How many lines in the data hold the string "Smedsrud"? State the number alone.

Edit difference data

--- START ---

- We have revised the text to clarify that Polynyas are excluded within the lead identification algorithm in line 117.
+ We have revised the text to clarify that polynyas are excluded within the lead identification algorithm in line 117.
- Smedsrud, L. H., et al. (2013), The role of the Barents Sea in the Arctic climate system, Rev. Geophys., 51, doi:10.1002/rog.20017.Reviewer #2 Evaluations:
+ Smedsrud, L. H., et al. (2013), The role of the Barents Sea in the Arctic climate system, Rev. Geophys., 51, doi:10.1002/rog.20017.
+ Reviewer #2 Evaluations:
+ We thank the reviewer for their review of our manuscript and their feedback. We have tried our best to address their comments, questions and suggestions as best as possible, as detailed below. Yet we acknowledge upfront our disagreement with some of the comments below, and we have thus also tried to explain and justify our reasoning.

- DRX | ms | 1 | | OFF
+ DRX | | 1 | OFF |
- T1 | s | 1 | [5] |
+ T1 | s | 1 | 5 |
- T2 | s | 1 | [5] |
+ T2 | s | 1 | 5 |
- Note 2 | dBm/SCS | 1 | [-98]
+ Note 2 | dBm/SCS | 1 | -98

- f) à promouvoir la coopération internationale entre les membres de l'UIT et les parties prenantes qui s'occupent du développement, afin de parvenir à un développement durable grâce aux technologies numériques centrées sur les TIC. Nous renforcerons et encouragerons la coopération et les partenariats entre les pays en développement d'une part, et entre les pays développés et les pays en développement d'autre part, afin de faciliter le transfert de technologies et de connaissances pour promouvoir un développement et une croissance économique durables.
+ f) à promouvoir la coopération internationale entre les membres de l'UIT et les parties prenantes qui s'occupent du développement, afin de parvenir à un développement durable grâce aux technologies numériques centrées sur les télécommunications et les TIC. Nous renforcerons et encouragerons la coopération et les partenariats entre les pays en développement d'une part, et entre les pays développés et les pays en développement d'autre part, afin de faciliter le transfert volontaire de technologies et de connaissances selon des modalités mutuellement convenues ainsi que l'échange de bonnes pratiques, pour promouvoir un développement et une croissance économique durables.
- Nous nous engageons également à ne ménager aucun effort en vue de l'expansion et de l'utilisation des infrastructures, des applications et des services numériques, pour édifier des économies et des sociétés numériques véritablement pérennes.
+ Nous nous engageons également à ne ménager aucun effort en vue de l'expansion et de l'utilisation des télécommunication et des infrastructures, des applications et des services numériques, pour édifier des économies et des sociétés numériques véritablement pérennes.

--- END ---

* [ANSWER SECTION] 2